**Your task:** Hand back the entries exactly as written, minus every picture.

BEGIN

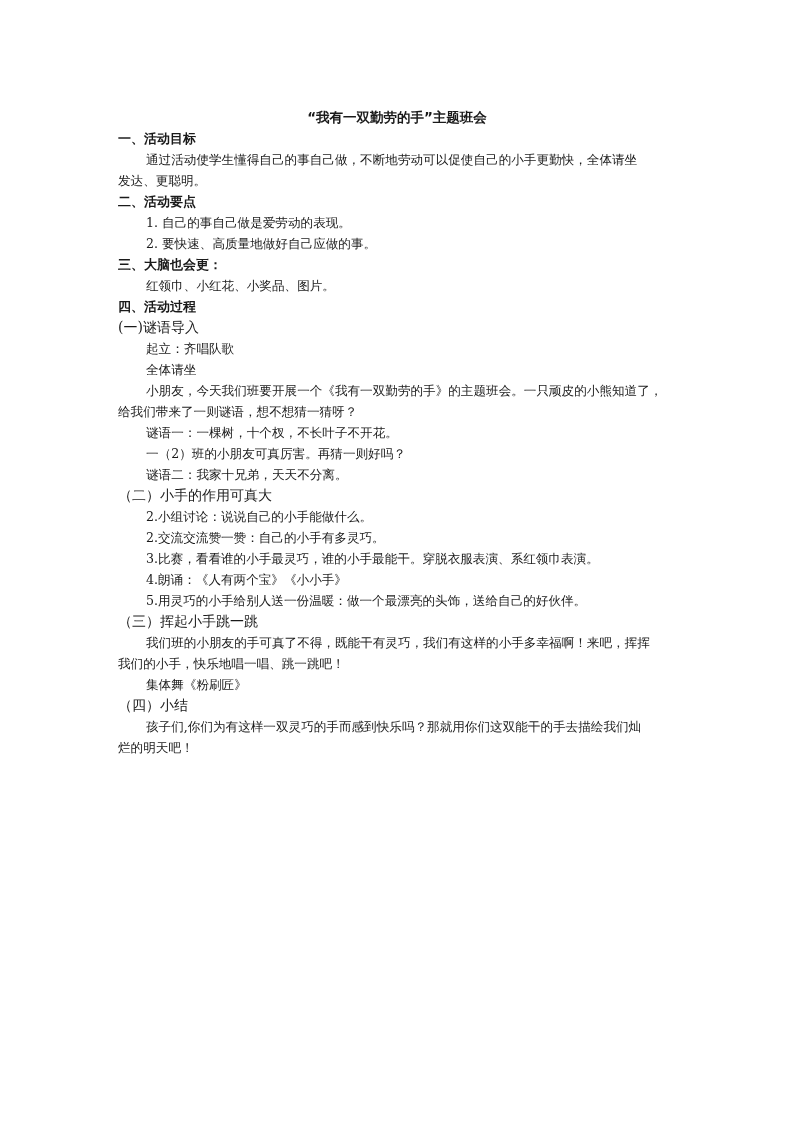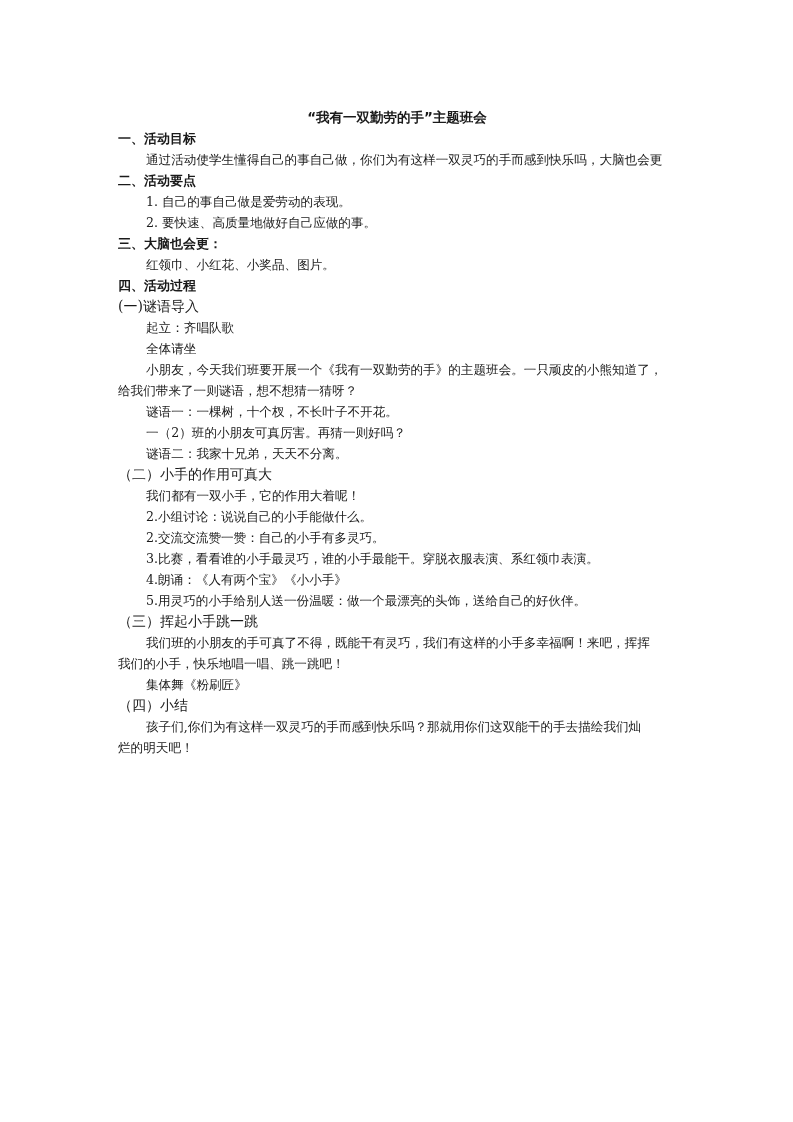--- a/index.html
+++ b/index.html
@@ -15,39 +15,39 @@
   .sub { font-size:14px; line-height:21px; }
 </style>
 </head>
 <body>
 
 <div class="page">
   <div class="title">“我有一双勤劳的手”主题班会</div>
 
   <div id="sections">
       <div class="h1">一、活动目标</div>
-      <div class="p indent">通过活动使学生懂得自己的事自己做，你们为有这样一双灵巧的手而感到快乐吗，大脑也会更</div>
+      <div class="p indent">通过活动使学生懂得自己的事自己做，不断地劳动可以促使自己的小手更勤快，全体请坐</div>
+      <div class="p">发达、更聪明。</div>
       <div class="h1">二、活动要点</div>
       <div class="p indent">1. 自己的事自己做是爱劳动的表现。</div>
       <div class="p indent">2. 要快速、高质量地做好自己应做的事。</div>
       <div class="h1">三、大脑也会更：</div>
       <div class="p indent">红领巾、小红花、小奖品、图片。</div>
       <div class="h1">四、活动过程</div>
     </div>
   <div id="process">
       <div class="sub">(一)谜语导入</div>
       <div class="p indent">起立：齐唱队歌</div>
       <div class="p indent">全体请坐</div>
       <div class="p indent">小朋友，今天我们班要开展一个《我有一双勤劳的手》的主题班会。一只顽皮的小熊知道了，</div>
       <div class="p">给我们带来了一则谜语，想不想猜一猜呀？</div>
       <div class="p indent">谜语一：一棵树，十个杈，不长叶子不开花。</div>
       <div class="p indent">一（2）班的小朋友可真厉害。再猜一则好吗？</div>
       <div class="p indent">谜语二：我家十兄弟，天天不分离。</div>
       <div class="sub">（二）小手的作用可真大</div>
-      <div class="p indent">我们都有一双小手，它的作用大着呢！</div>
       <div class="p indent">2.小组讨论：说说自己的小手能做什么。</div>
       <div class="p indent">2.交流交流赞一赞：自己的小手有多灵巧。</div>
       <div class="p indent">3.比赛，看看谁的小手最灵巧，谁的小手最能干。穿脱衣服表演、系红领巾表演。</div>
       <div class="p indent">4.朗诵：《人有两个宝》《小小手》</div>
       <div class="p indent">5.用灵巧的小手给别人送一份温暖：做一个最漂亮的头饰，送给自己的好伙伴。</div>
       <div class="sub">（三）挥起小手跳一跳</div>
       <div class="p indent">我们班的小朋友的手可真了不得，既能干有灵巧，我们有这样的小手多幸福啊！来吧，挥挥</div>
       <div class="p">我们的小手，快乐地唱一唱、跳一跳吧！</div>
       <div class="p indent">集体舞《粉刷匠》</div>
       <div class="sub">（四）小结</div>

END

**Solution to this task:**
--- a/index.html
+++ b/index.html
@@ -15,39 +15,39 @@
   .sub { font-size:14px; line-height:21px; }
 </style>
 </head>
 <body>
 
 <div class="page">
   <div class="title">“我有一双勤劳的手”主题班会</div>
 
   <div id="sections">
       <div class="h1">一、活动目标</div>
-      <div class="p indent">通过活动使学生懂得自己的事自己做，你们为有这样一双灵巧的手而感到快乐吗，大脑也会更</div>
+      <div class="p indent">通过活动使学生懂得自己的事自己做，不断地劳动可以促使自己的小手更勤快，全体请坐</div>
+      <div class="p">发达、更聪明。</div>
       <div class="h1">二、活动要点</div>
       <div class="p indent">1. 自己的事自己做是爱劳动的表现。</div>
       <div class="p indent">2. 要快速、高质量地做好自己应做的事。</div>
       <div class="h1">三、大脑也会更：</div>
       <div class="p indent">红领巾、小红花、小奖品、图片。</div>
       <div class="h1">四、活动过程</div>
     </div>
   <div id="process">
       <div class="sub">(一)谜语导入</div>
       <div class="p indent">起立：齐唱队歌</div>
       <div class="p indent">全体请坐</div>
       <div class="p indent">小朋友，今天我们班要开展一个《我有一双勤劳的手》的主题班会。一只顽皮的小熊知道了，</div>
       <div class="p">给我们带来了一则谜语，想不想猜一猜呀？</div>
       <div class="p indent">谜语一：一棵树，十个杈，不长叶子不开花。</div>
       <div class="p indent">一（2）班的小朋友可真厉害。再猜一则好吗？</div>
       <div class="p indent">谜语二：我家十兄弟，天天不分离。</div>
       <div class="sub">（二）小手的作用可真大</div>
-      <div class="p indent">我们都有一双小手，它的作用大着呢！</div>
       <div class="p indent">2.小组讨论：说说自己的小手能做什么。</div>
       <div class="p indent">2.交流交流赞一赞：自己的小手有多灵巧。</div>
       <div class="p indent">3.比赛，看看谁的小手最灵巧，谁的小手最能干。穿脱衣服表演、系红领巾表演。</div>
       <div class="p indent">4.朗诵：《人有两个宝》《小小手》</div>
       <div class="p indent">5.用灵巧的小手给别人送一份温暖：做一个最漂亮的头饰，送给自己的好伙伴。</div>
       <div class="sub">（三）挥起小手跳一跳</div>
       <div class="p indent">我们班的小朋友的手可真了不得，既能干有灵巧，我们有这样的小手多幸福啊！来吧，挥挥</div>
       <div class="p">我们的小手，快乐地唱一唱、跳一跳吧！</div>
       <div class="p indent">集体舞《粉刷匠》</div>
       <div class="sub">（四）小结</div>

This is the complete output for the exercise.